A photo at HPCA 2011

Current Research Interests

Strong Memory System Reliability

The size and sensitivity of computer memory make its protection the first order of business for a reliability-conscious designer. Despite the long and successful history of using error coding techniques to mitigate memory error rates, there is still a need for strong and flexible memory error protection techniques for large supercomputers and other high-performance systems. Correspondingly, much of my recent research focuses on techniques to provide very high levels of main memory reliability without exceeding the current industry standard storage footprint for error-correcting codes.

Low-Cost Security

As technology advances, ensuring the security of computer systems and networks is becoming essential for preventing cyber attacks, protecting confidential data, and maintaining the trust of individuals and businesses. A large part of current research focuses on ensuring security without costly overheads or prohibitive design complexity. A key goal of my recent publications is memory safety, which involves preventing memory-related vulnerabilities such as buffer overflows and dangling pointer dereferences that can lead to serious security breaches.

Efficient and Reliable Application-Specific Acceleration

Increasing levels of integration make it so that specialized hardware units can be cost-effectively placed on-chip. This, combined with the ever-increasing need for energy efficient execution, will make the hardware acceleration of important applications and workloads more commonplace. Towards this end, some of my research has aimed at the efficient acceleration of workloads that exhibit fine-grained gather/scatter memory access patterns, DRAM link compression, and the reliability characterization of DNN accelerators.

Other Interests

System-Level Reliability

Reliability and resilience are major obstacles on the road to exascale computing and beyond. The number of components required for exascale systems and the decreasing inherent reliability of components in future fabrication technologies conspire to make reliability a first-order design concern. A strong system-level approach towards reliability is needed in order to efficiently handle errors at all scales. In addition, it is important to enable and exploit cross-layer reliability through system-level mechanisms—there are a plethora of different failures that can occur in a large computer system, and superior efficiency can only be achieved by dealing with every error in the appropriate manner and system layer.
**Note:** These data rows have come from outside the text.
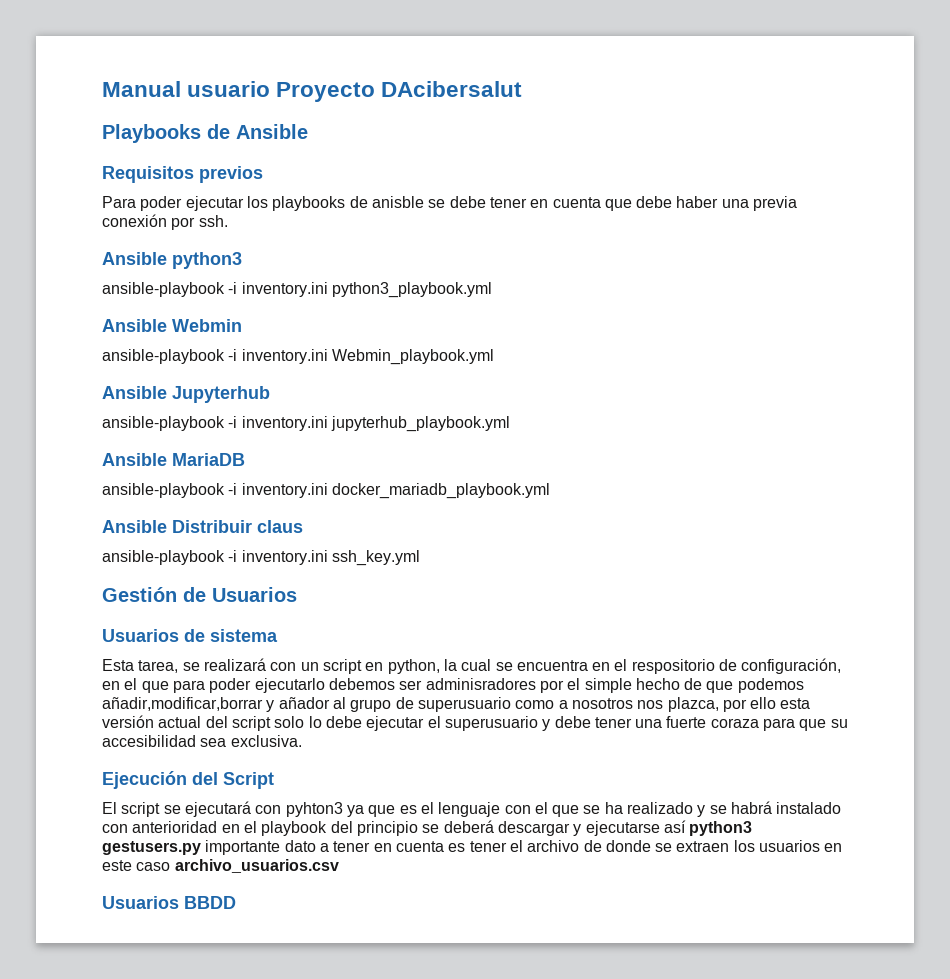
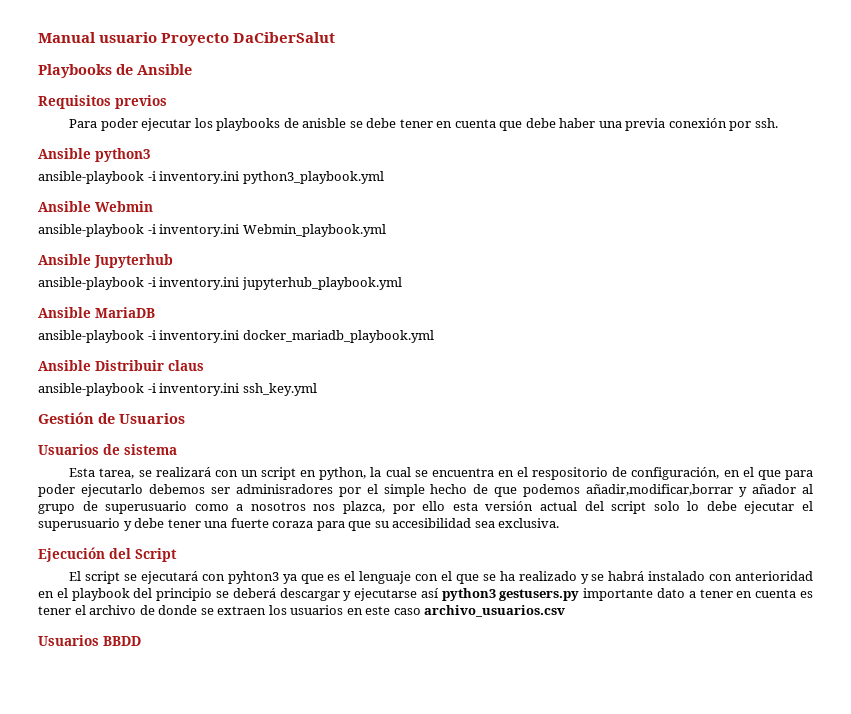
- Manual usuario Proyecto DAcibersalut
+ Manual usuario Proyecto DaCiberSalut

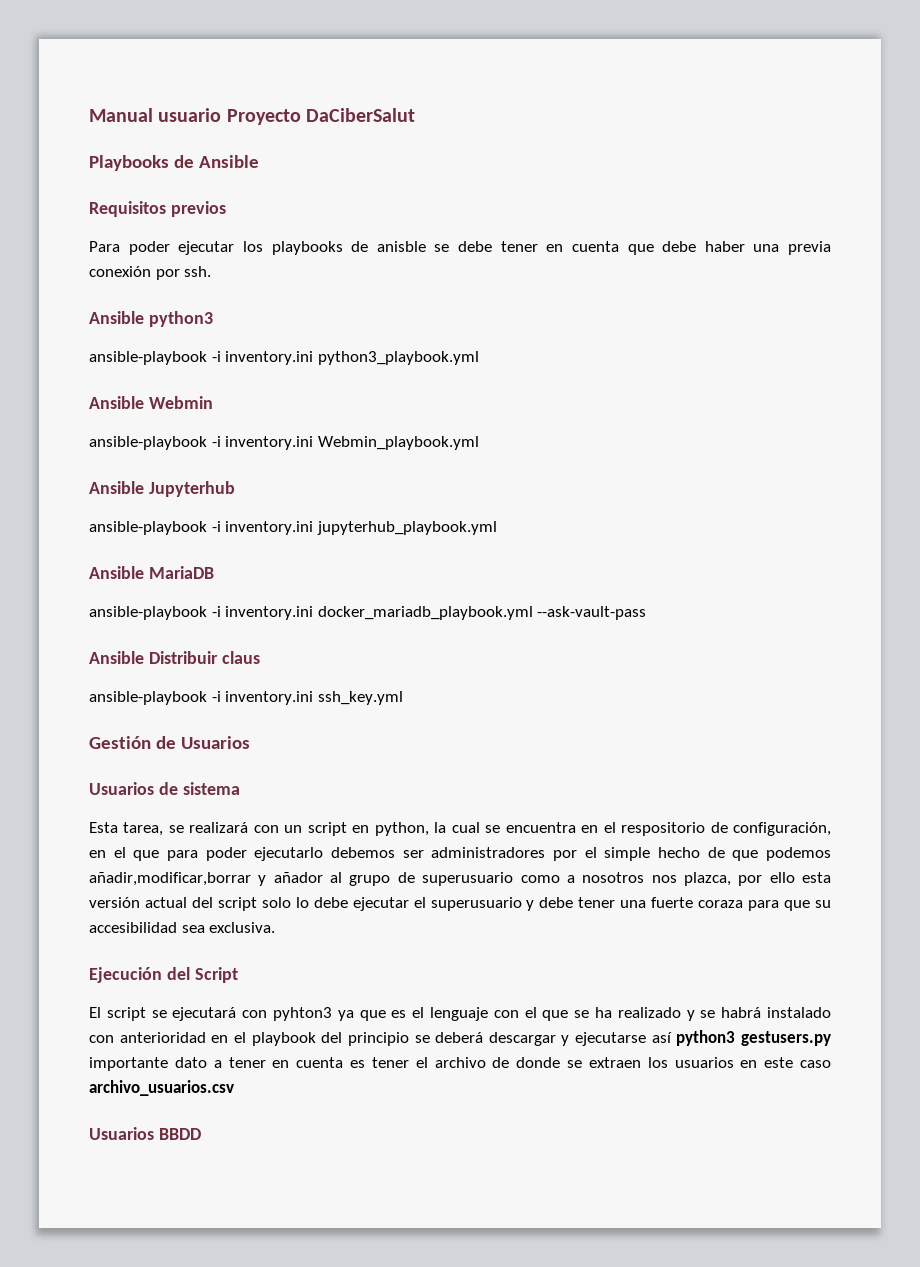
- ansible-playbook -i inventory.ini docker_mariadb_playbook.yml
+ ansible-playbook -i inventory.ini docker_mariadb_playbook.yml --ask-vault-pass
- Esta tarea, se realizará con un script en python, la cual se encuentra en el respositorio de configuración, en el que para poder ejecutarlo debemos ser adminisradores por el simple hecho de que podemos añadir,modificar,borrar y añador al grupo de superusuario como a nosotros nos plazca, por ello esta versión actual del script solo lo debe ejecutar el superusuario y debe tener una fuerte coraza para que su accesibilidad sea exclusiva.
+ Esta tarea, se realizará con un script en python, la cual se encuentra en el respositorio de configuración, en el que para poder ejecutarlo debemos ser administradores por el simple hecho de que podemos añadir,modificar,borrar y añador al grupo de superusuario como a nosotros nos plazca, por ello esta versión actual del script solo lo debe ejecutar el superusuario y debe tener una fuerte coraza para que su accesibilidad sea exclusiva.

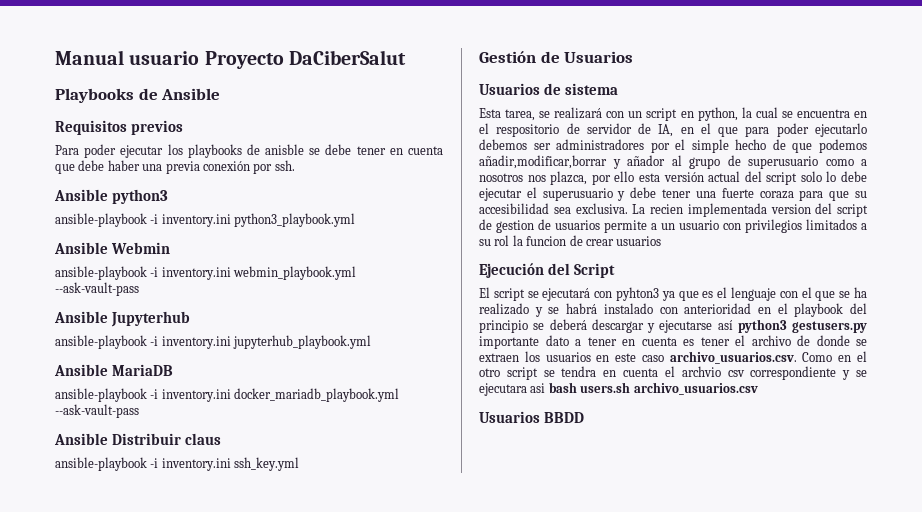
- ansible-playbook -i inventory.ini Webmin_playbook.yml
+ ansible-playbook -i inventory.ini webmin_playbook.yml --ask-vault-pass
- Esta tarea, se realizará con un script en python, la cual se encuentra en el respositorio de configuración, en el que para poder ejecutarlo debemos ser administradores por el simple hecho de que podemos añadir,modificar,borrar y añador al grupo de superusuario como a nosotros nos plazca, por ello esta versión actual del script solo lo debe ejecutar el superusuario y debe tener una fuerte coraza para que su accesibilidad sea exclusiva.
+ Esta tarea, se realizará con un script en python, la cual se encuentra en el respositorio de servidor de IA, en el que para poder ejecutarlo debemos ser administradores por el simple hecho de que podemos añadir,modificar,borrar y añador al grupo de superusuario como a nosotros nos plazca, por ello esta versión actual del script solo lo debe ejecutar el superusuario y debe tener una fuerte coraza para que su accesibilidad sea exclusiva. La recien implementada version del script de gestion de usuarios permite a un usuario con privilegios limitados a su rol la funcion de crear usuarios
- El script se ejecutará con pyhton3 ya que es el lenguaje con el que se ha realizado y se habrá instalado con anterioridad en el playbook del principio se deberá descargar y ejecutarse así python3 gestusers.py importante dato a tener en cuenta es tener el archivo de donde se extraen los usuarios en este caso archivo_usuarios.csv
+ El script se ejecutará con pyhton3 ya que es el lenguaje con el que se ha realizado y se habrá instalado con anterioridad en el playbook del principio se deberá descargar y ejecutarse así python3 gestusers.py importante dato a tener en cuenta es tener el archivo de donde se extraen los usuarios en este caso archivo_usuarios.csv. Como en el otro script se tendra en cuenta el archvio csv correspondiente y se ejecutara asi bash users.sh archivo_usuarios.csv

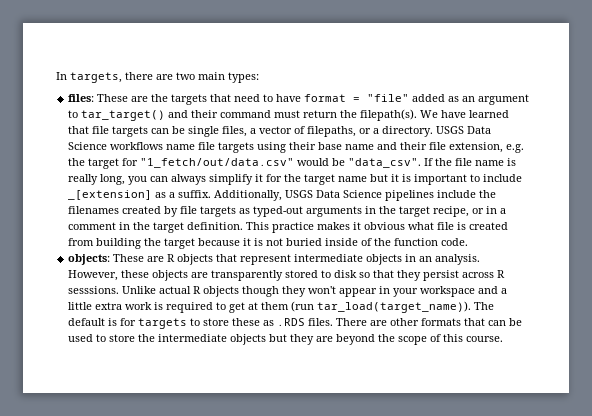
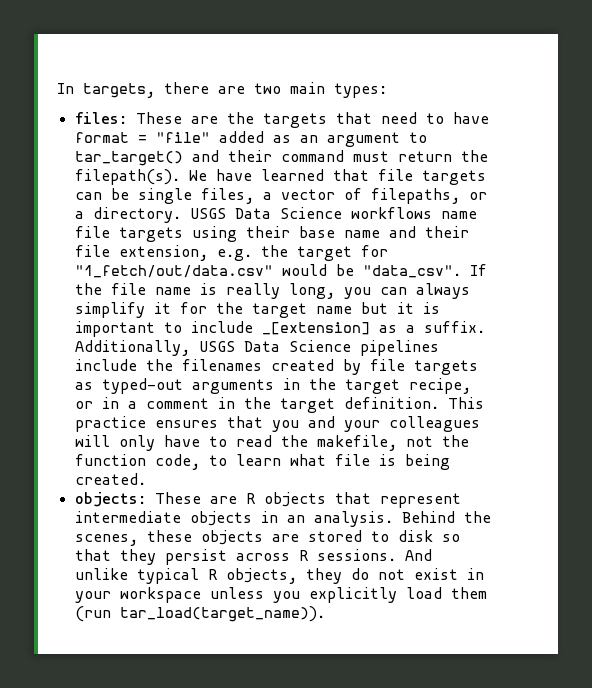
- This practice makes it obvious what file is created from building the target because it is not buried inside of the function code.
+ This practice ensures that you and your colleagues will only have to read the makefile, not the function code, to learn what file is being created.
- However, these objects are transparently stored to disk so that they persist across R sesssions. Unlike actual R objects though they won't appear in your workspace and a little extra work is required to get at them (run tar_load(target_name)). The default is for targets to store these as .RDS files. There are other formats that can be used to store the intermediate objects but they are beyond the scope of this course.
+ Behind the scenes, these objects are stored to disk so that they persist across R sessions. And unlike typical R objects, they do not exist in your workspace unless you explicitly load them (run tar_load(target_name)).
Arithmetic Error Detection

Rising levels of integration and decreasing component reliabilities make error protection increasingly important. At the same time, the need for energy efficiency necessitates the careful evaluation of resilience techniques. Arithmetic error protection is typically more expensive than the protection of memory or data movement, requiring large amounts of redundant logic. Protection of computer arithmetic has correspondingly been reserved for critical or high-availability applications. Given current reliability trends, some of my research is focused on providing strong, flexible, and low-cost error protection for arithmetic operations.